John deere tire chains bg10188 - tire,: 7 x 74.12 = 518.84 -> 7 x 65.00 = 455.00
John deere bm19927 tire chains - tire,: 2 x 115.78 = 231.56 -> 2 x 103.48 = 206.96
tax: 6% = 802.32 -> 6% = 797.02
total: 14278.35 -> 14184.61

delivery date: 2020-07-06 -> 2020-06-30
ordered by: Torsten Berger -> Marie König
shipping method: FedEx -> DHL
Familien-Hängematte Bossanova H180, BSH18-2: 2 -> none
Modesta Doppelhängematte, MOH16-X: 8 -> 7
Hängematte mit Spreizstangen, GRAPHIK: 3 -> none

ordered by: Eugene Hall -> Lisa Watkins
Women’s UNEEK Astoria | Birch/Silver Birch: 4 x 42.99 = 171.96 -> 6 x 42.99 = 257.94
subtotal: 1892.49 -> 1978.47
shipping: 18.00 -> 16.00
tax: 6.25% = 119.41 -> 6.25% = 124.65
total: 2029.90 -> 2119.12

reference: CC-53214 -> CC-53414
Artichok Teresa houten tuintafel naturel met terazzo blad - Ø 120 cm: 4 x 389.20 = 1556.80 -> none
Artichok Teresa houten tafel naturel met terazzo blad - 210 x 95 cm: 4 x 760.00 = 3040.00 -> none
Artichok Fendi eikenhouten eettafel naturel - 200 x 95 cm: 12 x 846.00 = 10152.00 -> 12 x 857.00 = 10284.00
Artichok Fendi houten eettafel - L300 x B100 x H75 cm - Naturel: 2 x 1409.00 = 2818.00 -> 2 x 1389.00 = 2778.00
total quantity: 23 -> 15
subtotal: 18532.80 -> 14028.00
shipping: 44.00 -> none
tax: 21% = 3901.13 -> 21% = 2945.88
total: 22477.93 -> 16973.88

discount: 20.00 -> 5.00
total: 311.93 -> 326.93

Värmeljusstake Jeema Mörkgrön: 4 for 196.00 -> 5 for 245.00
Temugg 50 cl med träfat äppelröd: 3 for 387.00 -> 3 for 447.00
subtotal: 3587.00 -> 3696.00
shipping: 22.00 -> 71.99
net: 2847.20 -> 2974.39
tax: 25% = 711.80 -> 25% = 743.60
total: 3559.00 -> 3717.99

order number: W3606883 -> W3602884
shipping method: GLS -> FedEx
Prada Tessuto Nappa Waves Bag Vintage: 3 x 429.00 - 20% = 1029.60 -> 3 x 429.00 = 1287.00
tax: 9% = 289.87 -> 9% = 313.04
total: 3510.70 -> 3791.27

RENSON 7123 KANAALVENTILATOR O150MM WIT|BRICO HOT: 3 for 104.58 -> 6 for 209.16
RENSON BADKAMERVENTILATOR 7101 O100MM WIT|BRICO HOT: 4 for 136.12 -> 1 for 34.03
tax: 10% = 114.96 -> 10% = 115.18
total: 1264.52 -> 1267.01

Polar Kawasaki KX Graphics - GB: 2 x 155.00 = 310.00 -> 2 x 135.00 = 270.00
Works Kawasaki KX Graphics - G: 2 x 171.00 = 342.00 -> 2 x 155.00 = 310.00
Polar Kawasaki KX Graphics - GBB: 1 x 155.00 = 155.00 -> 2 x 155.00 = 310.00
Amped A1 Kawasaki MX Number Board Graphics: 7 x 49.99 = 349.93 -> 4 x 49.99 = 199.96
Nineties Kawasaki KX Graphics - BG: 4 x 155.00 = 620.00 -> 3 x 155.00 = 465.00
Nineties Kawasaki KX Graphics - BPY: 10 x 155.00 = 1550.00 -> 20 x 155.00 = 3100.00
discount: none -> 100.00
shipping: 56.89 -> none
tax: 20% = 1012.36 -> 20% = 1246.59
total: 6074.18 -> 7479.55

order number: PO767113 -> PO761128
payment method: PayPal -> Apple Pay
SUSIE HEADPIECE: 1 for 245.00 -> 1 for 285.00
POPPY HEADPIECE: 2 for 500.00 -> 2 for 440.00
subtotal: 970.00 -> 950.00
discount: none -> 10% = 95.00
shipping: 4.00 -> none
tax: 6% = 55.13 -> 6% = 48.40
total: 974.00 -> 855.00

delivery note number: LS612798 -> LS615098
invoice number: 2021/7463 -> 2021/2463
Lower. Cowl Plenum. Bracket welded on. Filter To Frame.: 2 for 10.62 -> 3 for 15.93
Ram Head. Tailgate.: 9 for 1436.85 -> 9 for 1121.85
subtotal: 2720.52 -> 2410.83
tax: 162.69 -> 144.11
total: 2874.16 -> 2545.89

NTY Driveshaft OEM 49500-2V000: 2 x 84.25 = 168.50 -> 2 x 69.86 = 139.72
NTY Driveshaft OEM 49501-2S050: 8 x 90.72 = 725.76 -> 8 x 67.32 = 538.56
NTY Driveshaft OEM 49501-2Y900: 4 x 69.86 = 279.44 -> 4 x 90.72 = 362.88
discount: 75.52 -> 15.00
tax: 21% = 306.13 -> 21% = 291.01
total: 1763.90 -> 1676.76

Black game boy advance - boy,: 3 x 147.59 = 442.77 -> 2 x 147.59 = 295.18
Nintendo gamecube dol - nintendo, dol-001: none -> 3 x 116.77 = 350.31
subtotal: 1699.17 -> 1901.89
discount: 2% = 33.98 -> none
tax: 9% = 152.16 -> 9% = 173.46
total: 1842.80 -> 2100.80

************

**EXERCISE INSTRUCTIONS**
Return, unchanged, the run of lines above that opens with the line containing "Amped A1 Kawasaki" and closes with the line containing "Ram Head. Tailgate.: 9". Include both.

**EXERCISE ANSWER**
Amped A1 Kawasaki MX Number Board Graphics: 7 x 49.99 = 349.93 -> 4 x 49.99 = 199.96
Nineties Kawasaki KX Graphics - BG: 4 x 155.00 = 620.00 -> 3 x 155.00 = 465.00
Nineties Kawasaki KX Graphics - BPY: 10 x 155.00 = 1550.00 -> 20 x 155.00 = 3100.00
discount: none -> 100.00
shipping: 56.89 -> none
tax: 20% = 1012.36 -> 20% = 1246.59
total: 6074.18 -> 7479.55

order number: PO767113 -> PO761128
payment method: PayPal -> Apple Pay
SUSIE HEADPIECE: 1 for 245.00 -> 1 for 285.00
POPPY HEADPIECE: 2 for 500.00 -> 2 for 440.00
subtotal: 970.00 -> 950.00
discount: none -> 10% = 95.00
shipping: 4.00 -> none
tax: 6% = 55.13 -> 6% = 48.40
total: 974.00 -> 855.00

delivery note number: LS612798 -> LS615098
invoice number: 2021/7463 -> 2021/2463
Lower. Cowl Plenum. Bracket welded on. Filter To Frame.: 2 for 10.62 -> 3 for 15.93
Ram Head. Tailgate.: 9 for 1436.85 -> 9 for 1121.85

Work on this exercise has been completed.